Birinci gün tamamına katılamasam da ikinci gün anlatılanları büyük bir dikkatle hem gözledim hem dinledim.
Mevsimden kaynaklı havanın soğuk olması nedeniyle katılımcılar biraz zorlansa da, böyle bir konuda Gevher Nesibe medresesinin içinden daha güzel, daha anlamlı bir mekan olamazdı.
1200 lü yıllara dayanan bu görkemli mimari atmosferde, zamanın ruhuna yolculuk yapmak birazda konfordan ödün vermeyi gerektiriyordu.
Az da olsa kurum temsilcilerinin katıldığı programda, akademisyen ve üniversite öğrencilerinin çoğunluğu oluşturması sevindirici. Mutlaka hafızalarında bir yeri olacaktır bu çalışmanın.
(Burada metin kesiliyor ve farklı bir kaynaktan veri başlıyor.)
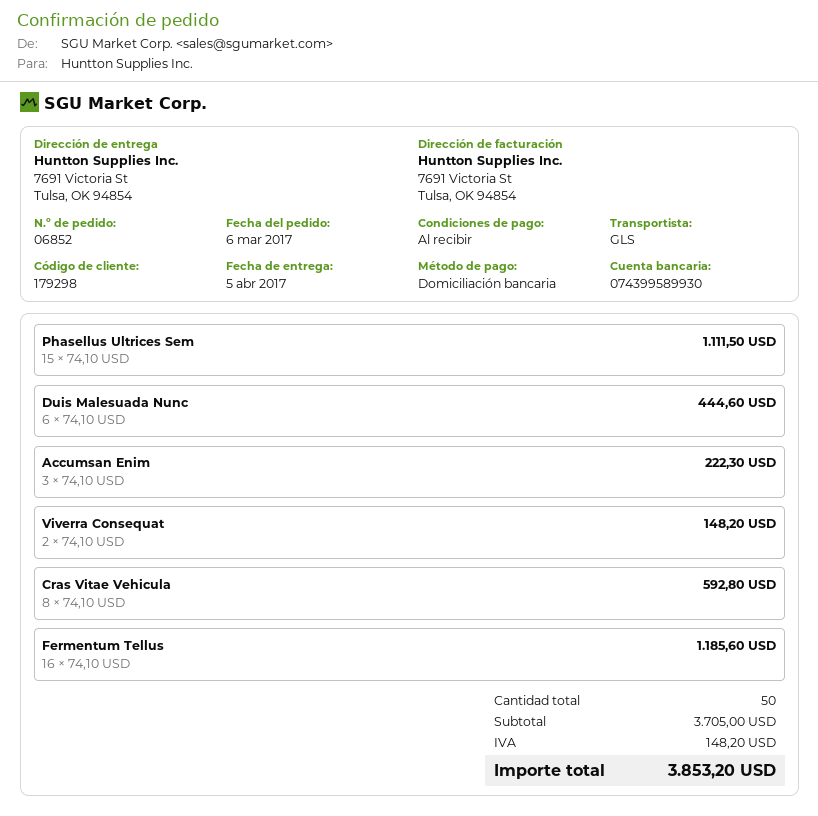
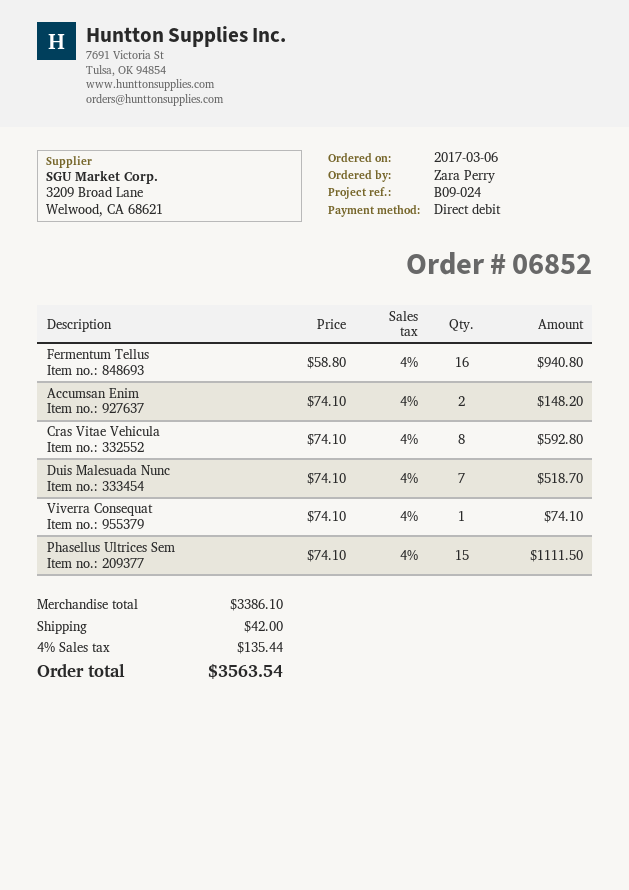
Duis Malesuada Nunc: 6 x 74.10 = 444.60 -> 7 x 74.10 = 518.70
Accumsan Enim: 3 x 74.10 = 222.30 -> 2 x 74.10 = 148.20
Viverra Consequat: 2 x 74.10 = 148.20 -> 1 x 74.10 = 74.10
Fermentum Tellus: 16 x 74.10 = 1185.60 -> 16 x 58.80 = 940.80
subtotal: 3705.00 -> 3386.10
shipping: none -> 42.00
tax: 148.20 -> 135.44
total: 3853.20 -> 3563.54

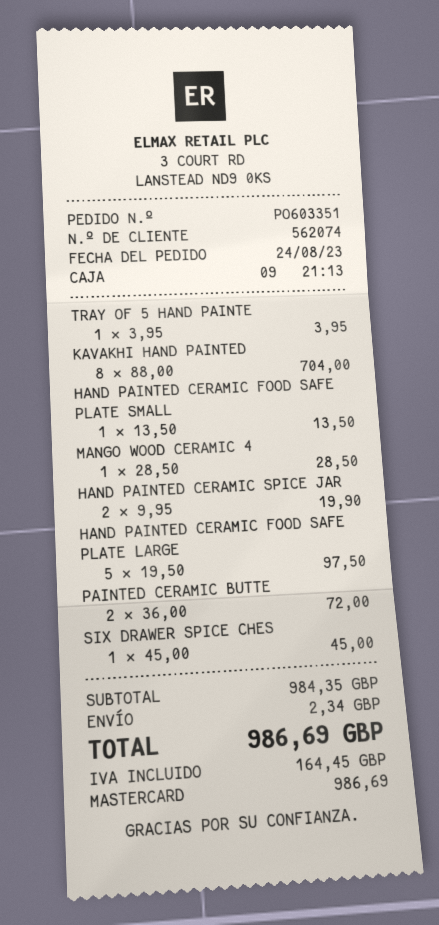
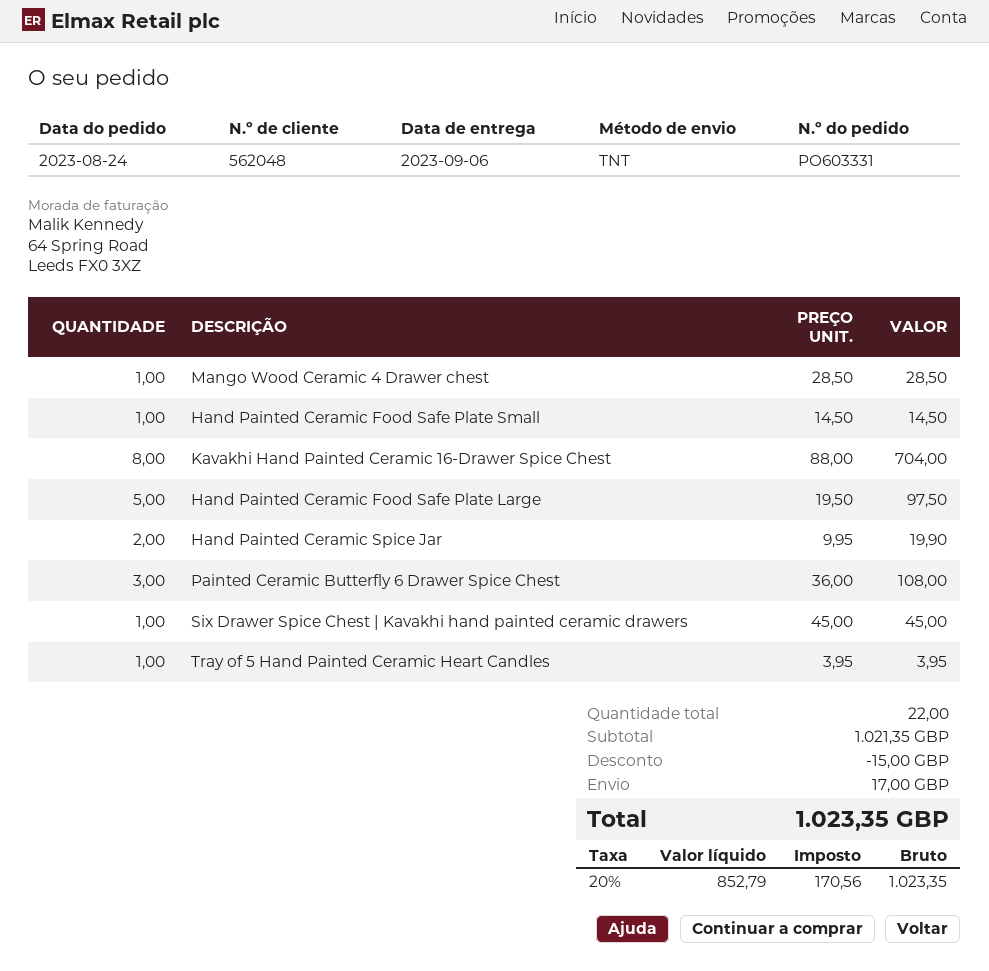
order number: PO603351 -> PO603331
customer number: 562074 -> 562048
HAND PAINTED CERAMIC FOOD SAFE PLATE SMALL: 1 x 13.50 = 13.50 -> 1 x 14.50 = 14.50
PAINTED CERAMIC BUTTE: 2 x 36.00 = 72.00 -> 3 x 36.00 = 108.00
subtotal: 984.35 -> 1021.35
discount: none -> 15.00
shipping: 2.34 -> 17.00
tax: 164.45 -> 170.56
total: 986.69 -> 1023.35

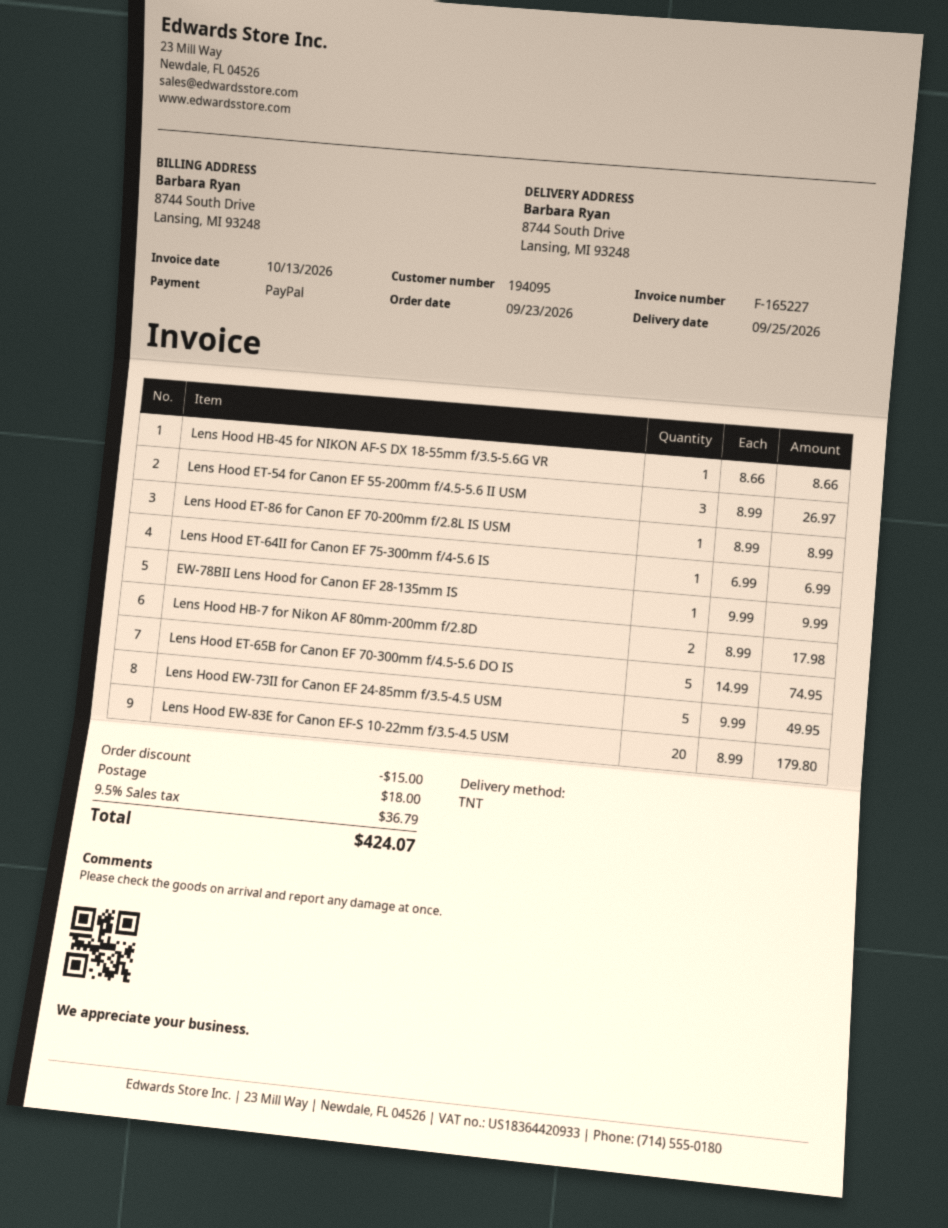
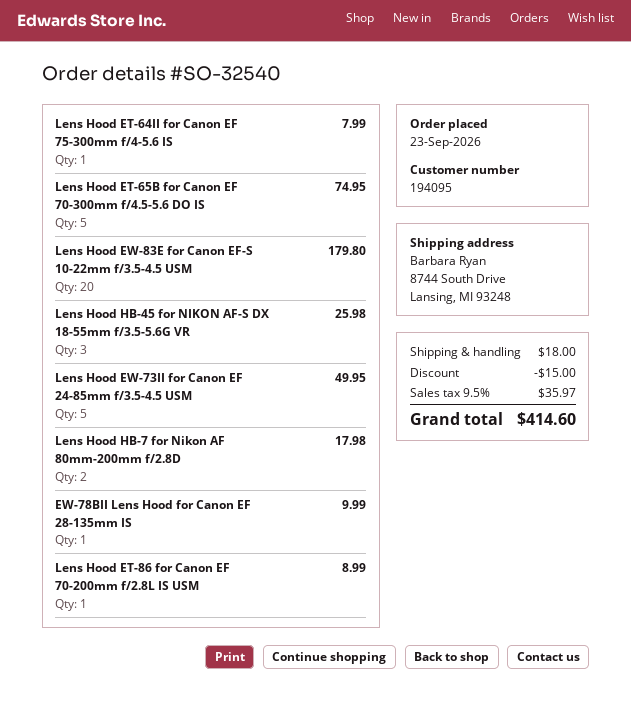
Lens Hood HB-45 for NIKON AF-S DX 18-55mm f/3.5-5.6G VR: 1 for 8.66 -> 3 for 25.98
Lens Hood ET-54 for Canon EF 55-200mm f/4.5-5.6 II USM: 3 for 26.97 -> none
Lens Hood ET-64II for Canon EF 75-300mm f/4-5.6 IS: 1 for 6.99 -> 1 for 7.99
tax: 9.5% = 36.79 -> 9.5% = 35.97
total: 424.07 -> 414.60

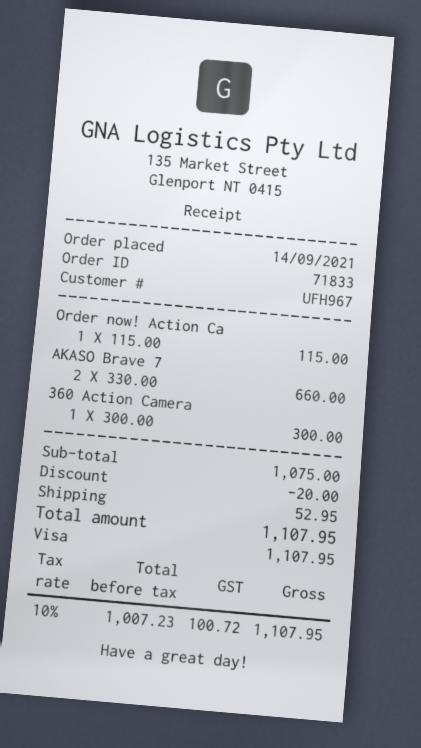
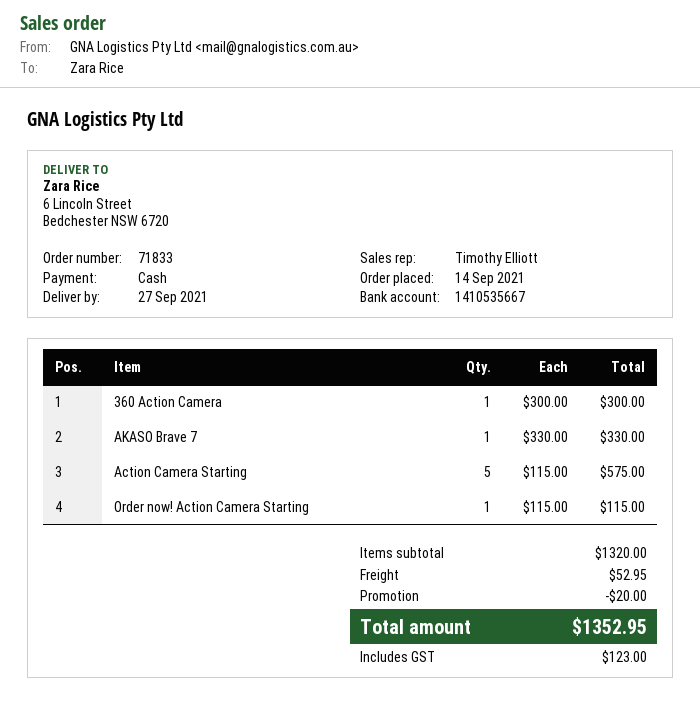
payment method: Visa -> cash
AKASO Brave 7: 2 x 330.00 = 660.00 -> 1 x 330.00 = 330.00
Action Camera Starting: none -> 5 x 115.00 = 575.00
subtotal: 1075.00 -> 1320.00
tax: 100.72 -> 123.00
total: 1107.95 -> 1352.95

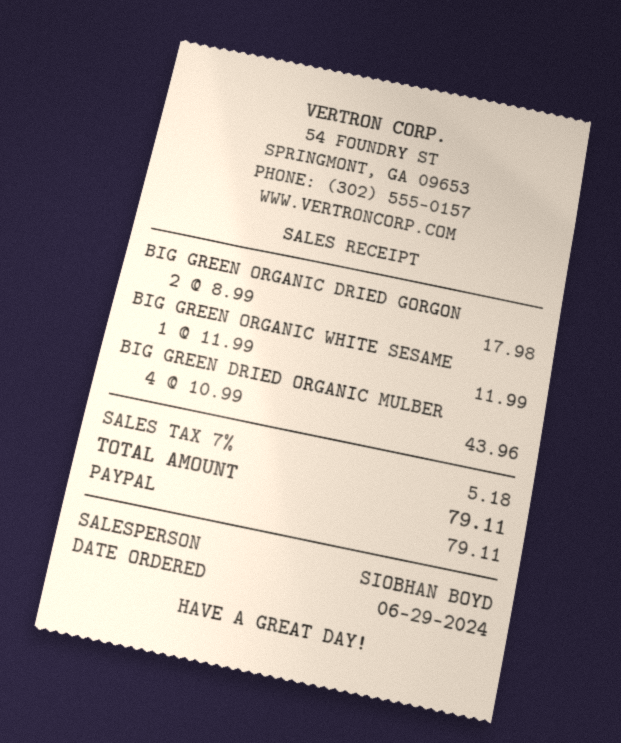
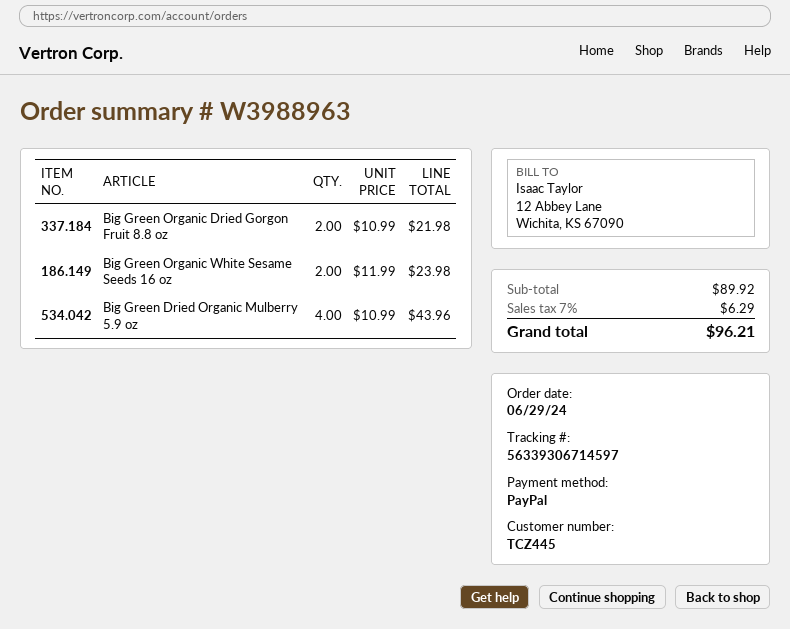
BIG GREEN ORGANIC DRIED GORGON: 2 x 8.99 = 17.98 -> 2 x 10.99 = 21.98
BIG GREEN ORGANIC WHITE SESAME: 1 x 11.99 = 11.99 -> 2 x 11.99 = 23.98
tax: 7% = 5.18 -> 7% = 6.29
total: 79.11 -> 96.21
Tiyatro gösterimiyle başlayan Gevher Nesibe’nin hikayesinden bir kesit izlerken, şifahanenin yapıldığı döneme ait sunduğu hizmetleri dinlerken, taş duvarların arkasında 2025 yılını yaşayan bir Kayseri’den tamamen kopmuştum.
Hazin bir aşk hikayesinin sonucu gibi önümüzde duran şifahanenin aslında bunun çok çok ötesinde bir anlam taşıdığını sadece ben düşünmüyorumdur.
Aldı götürdü beni Melike Gevher Nesibe Sultan…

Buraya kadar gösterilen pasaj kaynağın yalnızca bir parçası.